3) The prisoners’ document also demands of Israel “to liberate all prisoners and detainees” — that is, it calls for the release of every one of the several thousand Palestinian Arab terrorists and terrorist suspects held in Israeli jails.
The Washington Post coverage omits this demand as well.
4) According to The Jerusalem Post’s same-day coverage (“Israel: PA referendum ‘internal matter'”), “Israel made clear … it views the Fatah-Hamas dispute over the proposed referendum on the ‘prisoner’s document’ as an internal Palestinian matter that will not change Israel’s insistence that the Palestinian Authority fulfill its obligations under the [diplomatic] road map before final status talks can begin. Prime Minister Ehud Olmert and Foreign Minister Tzipi Livni relayed this message in separate meetings Monday [June 6] with visiting EU [European Union] foreign policy chief Javier Solana.” The Palestinian obligations referred to include ending anti-Israel violence and beginning to dismantle the terrorist infrastructure.

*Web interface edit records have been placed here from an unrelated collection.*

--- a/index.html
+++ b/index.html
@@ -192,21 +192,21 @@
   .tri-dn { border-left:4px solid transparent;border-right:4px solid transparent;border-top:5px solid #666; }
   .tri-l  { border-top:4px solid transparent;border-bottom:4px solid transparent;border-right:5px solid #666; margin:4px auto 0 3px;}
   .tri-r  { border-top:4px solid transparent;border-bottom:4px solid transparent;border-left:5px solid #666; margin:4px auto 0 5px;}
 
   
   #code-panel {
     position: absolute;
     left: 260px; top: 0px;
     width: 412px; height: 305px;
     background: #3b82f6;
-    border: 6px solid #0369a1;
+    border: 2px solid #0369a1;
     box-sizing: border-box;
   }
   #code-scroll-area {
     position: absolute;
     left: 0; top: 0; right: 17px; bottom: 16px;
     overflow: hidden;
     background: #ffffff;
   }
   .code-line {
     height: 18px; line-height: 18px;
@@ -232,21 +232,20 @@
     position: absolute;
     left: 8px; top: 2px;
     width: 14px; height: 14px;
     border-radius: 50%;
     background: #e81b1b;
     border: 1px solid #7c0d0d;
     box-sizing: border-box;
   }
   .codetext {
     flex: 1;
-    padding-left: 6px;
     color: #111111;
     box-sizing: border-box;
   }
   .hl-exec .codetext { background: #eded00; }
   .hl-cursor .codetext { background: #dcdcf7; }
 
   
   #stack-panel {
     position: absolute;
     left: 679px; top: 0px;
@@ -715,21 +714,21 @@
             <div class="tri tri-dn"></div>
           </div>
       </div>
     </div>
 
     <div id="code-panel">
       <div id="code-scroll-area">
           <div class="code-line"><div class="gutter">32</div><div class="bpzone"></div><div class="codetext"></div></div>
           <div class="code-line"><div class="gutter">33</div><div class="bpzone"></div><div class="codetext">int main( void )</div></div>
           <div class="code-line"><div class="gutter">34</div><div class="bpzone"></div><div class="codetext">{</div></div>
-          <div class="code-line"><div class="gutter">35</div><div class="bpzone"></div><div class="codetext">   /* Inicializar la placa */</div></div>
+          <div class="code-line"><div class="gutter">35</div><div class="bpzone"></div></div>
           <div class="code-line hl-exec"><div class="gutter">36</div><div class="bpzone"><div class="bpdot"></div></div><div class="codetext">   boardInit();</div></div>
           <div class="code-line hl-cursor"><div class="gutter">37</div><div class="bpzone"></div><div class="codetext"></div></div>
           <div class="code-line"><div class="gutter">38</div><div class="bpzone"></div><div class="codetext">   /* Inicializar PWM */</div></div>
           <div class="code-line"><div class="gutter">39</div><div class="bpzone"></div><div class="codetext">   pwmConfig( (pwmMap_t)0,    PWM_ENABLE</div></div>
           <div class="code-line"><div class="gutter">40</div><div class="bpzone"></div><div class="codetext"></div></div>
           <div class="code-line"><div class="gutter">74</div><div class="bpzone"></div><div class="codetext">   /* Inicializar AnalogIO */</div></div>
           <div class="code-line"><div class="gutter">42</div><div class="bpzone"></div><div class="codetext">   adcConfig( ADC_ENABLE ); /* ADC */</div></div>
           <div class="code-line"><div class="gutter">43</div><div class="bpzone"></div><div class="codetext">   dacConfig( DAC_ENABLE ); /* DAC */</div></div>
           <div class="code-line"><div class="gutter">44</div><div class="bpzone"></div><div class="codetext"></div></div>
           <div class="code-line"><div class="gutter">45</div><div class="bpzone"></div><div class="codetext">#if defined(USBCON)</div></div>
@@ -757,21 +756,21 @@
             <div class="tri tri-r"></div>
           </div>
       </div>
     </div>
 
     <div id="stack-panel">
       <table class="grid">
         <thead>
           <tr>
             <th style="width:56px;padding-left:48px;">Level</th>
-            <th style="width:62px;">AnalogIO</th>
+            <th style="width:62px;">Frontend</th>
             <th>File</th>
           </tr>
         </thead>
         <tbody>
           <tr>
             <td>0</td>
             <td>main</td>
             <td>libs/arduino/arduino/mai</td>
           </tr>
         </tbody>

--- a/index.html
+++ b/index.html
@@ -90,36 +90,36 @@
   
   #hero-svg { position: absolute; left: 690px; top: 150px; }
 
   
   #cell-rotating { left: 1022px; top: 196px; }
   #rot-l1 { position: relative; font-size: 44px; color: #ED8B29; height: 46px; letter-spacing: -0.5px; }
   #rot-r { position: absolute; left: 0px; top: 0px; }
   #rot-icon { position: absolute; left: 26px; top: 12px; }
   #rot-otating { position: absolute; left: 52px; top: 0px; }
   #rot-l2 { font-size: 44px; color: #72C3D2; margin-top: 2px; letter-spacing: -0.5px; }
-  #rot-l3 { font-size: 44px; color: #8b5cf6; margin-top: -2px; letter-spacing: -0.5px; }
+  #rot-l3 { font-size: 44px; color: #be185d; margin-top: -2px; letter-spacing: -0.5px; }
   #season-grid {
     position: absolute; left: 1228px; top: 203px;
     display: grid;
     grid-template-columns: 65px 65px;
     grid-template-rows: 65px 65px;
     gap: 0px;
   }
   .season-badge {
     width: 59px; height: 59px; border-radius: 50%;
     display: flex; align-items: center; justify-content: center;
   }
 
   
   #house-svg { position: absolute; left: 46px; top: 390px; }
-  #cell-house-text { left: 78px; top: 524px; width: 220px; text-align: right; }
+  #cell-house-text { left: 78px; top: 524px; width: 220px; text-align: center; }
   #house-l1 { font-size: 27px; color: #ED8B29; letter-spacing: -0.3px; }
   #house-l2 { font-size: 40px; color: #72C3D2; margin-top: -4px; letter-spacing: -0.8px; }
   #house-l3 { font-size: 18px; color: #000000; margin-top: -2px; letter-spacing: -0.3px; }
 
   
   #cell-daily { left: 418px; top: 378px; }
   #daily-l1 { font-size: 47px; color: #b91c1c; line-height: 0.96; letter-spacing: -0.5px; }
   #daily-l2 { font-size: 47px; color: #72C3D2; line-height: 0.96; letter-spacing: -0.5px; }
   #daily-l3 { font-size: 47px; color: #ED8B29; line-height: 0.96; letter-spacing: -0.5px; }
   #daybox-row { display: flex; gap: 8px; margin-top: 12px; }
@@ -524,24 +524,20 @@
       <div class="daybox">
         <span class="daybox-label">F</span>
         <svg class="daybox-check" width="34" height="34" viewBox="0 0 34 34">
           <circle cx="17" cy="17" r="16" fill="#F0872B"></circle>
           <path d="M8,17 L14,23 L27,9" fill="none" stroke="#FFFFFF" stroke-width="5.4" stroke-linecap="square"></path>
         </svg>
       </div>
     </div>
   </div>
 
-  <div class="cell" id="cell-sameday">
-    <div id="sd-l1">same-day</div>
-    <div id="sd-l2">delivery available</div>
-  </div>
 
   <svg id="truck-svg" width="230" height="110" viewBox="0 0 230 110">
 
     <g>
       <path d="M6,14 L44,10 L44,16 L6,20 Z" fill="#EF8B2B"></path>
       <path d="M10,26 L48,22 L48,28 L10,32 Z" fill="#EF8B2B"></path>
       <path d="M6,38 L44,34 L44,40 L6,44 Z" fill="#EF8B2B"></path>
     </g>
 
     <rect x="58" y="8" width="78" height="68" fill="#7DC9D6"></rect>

The Washington Post article does not mention the high-level Israeli reaction, which included a “senior diplomatic source in Jerusalem” saying “this is not the document that will be the basis for negotiations between Israel and the Palestinians.” That will be the “road map,” including its provisions regarding Palestinian terrorism.
5) The “prisoners’ document” supports continued Arab “resistance” — that is, terrorism — against Israelis in the disputed West Bank (Judea and Samaria).
The Post does not report that this stance violates not only the “road map” but previous Palestinian pledges of negotiations instead of violence that were crucial to the 1993 – 2000 Oslo process.
6) Washington Post reporting says the document was “signed last month by Hamas and Fatah leaders in prison.” But readers are not told those leaders were:
Marwan Barghouti, Fatah al Aqsa Martyrs Brigade organizer and director of the 2000 “al-Aqsa intifada” (launched in rejection of the Israeli-U.S. offer at Camp David that summer of a West Bank and Gaza Strip Palestinian state, with eastern Jerusalem as its capital, in exchange for peace with Israel as a Jewish state), serving life sentences for deadly terrorist attacks;
Abdel Khalik al-Natsche, a Hamas leader;
Bassam al-Saadi, a Palestinian Islamic Jihad leader;
Abdel Rahim Malouh, a Popular Front for the Liberation of Palestine leader involved in the murder of Israeli cabinet member Rehavam Zeevi; and
Mustafa Badarne, of the Democratic Front for the Liberation of Palestine.
In other words, five senior leaders of terrorist organizations.